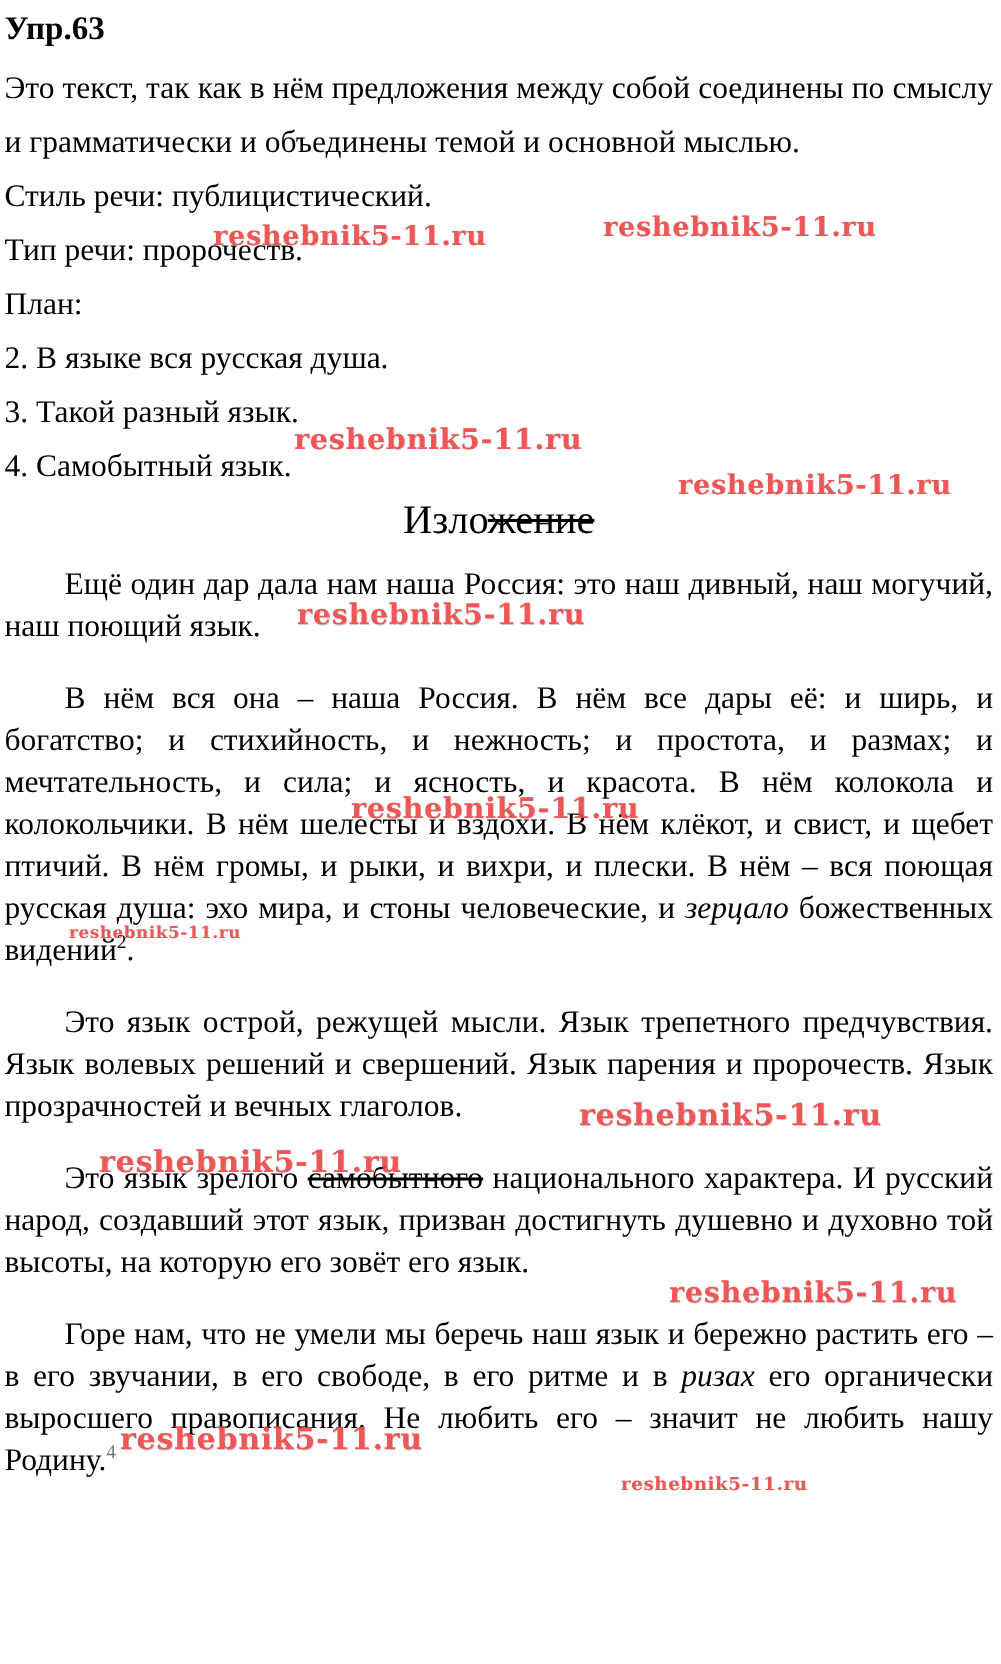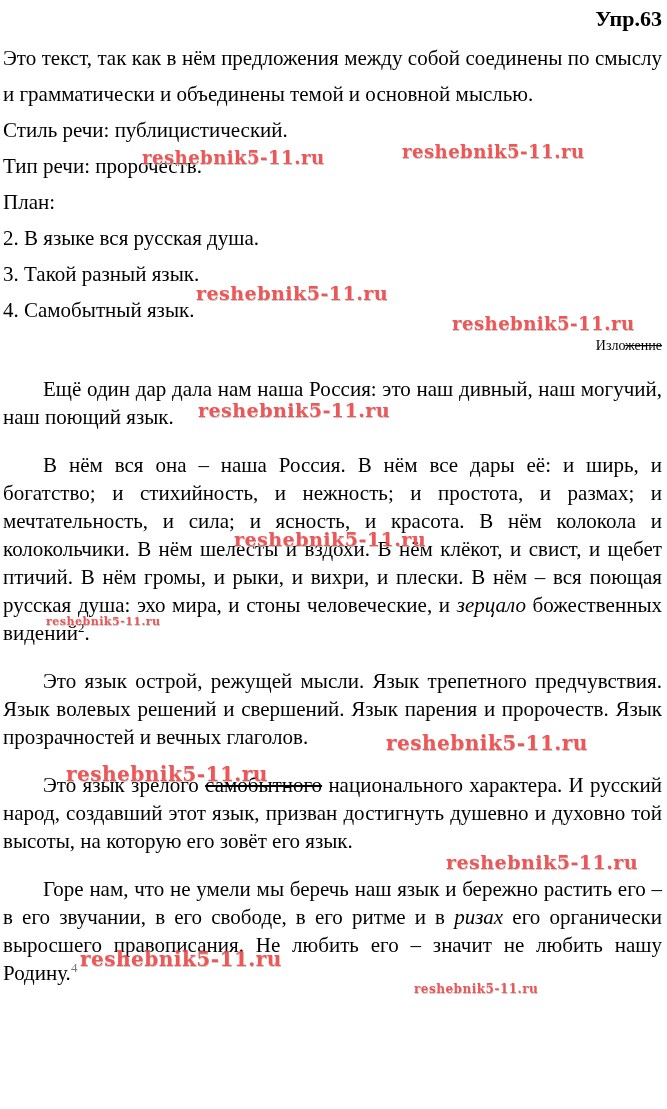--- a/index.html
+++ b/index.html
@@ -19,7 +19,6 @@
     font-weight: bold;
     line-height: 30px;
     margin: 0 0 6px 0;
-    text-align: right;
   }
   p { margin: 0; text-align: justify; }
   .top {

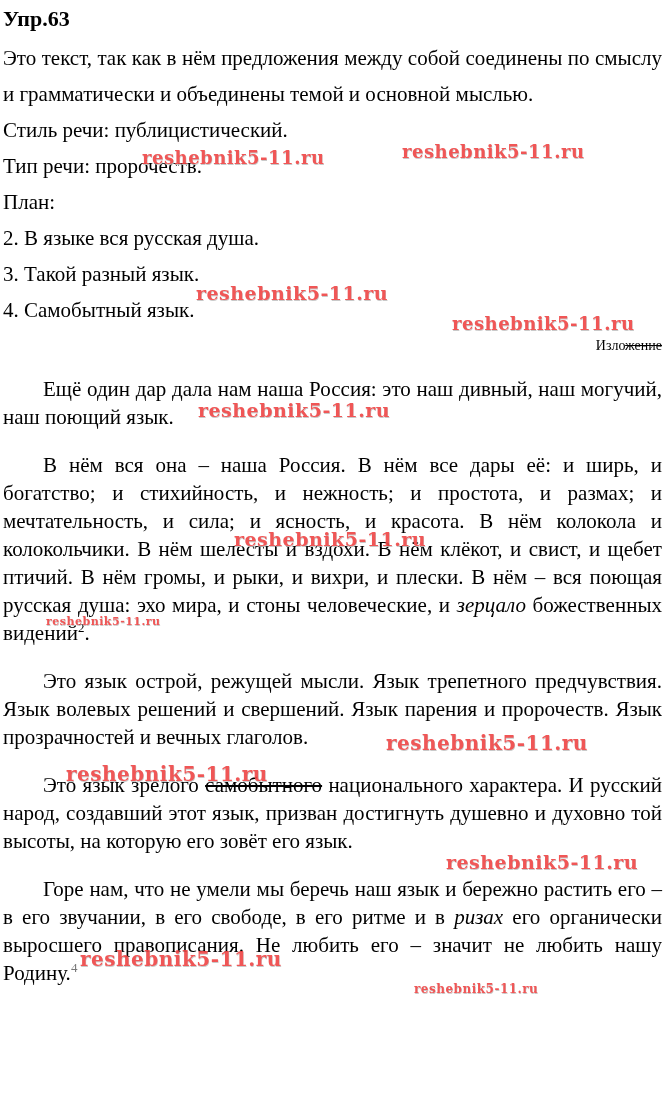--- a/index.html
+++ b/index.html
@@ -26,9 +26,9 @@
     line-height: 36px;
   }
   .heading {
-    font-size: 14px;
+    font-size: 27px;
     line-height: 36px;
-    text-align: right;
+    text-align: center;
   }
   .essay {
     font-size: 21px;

──────────────────────────────

> _Exercise details_: Repeat each entry above exactly. Omit the pictures.

> _Result_:
--- a/index.html
+++ b/index.html
@@ -19,7 +19,6 @@
     font-weight: bold;
     line-height: 30px;
     margin: 0 0 6px 0;
-    text-align: right;
   }
   p { margin: 0; text-align: justify; }
   .top {

--- a/index.html
+++ b/index.html
@@ -26,9 +26,9 @@
     line-height: 36px;
   }
   .heading {
-    font-size: 14px;
+    font-size: 27px;
     line-height: 36px;
-    text-align: right;
+    text-align: center;
   }
   .essay {
     font-size: 21px;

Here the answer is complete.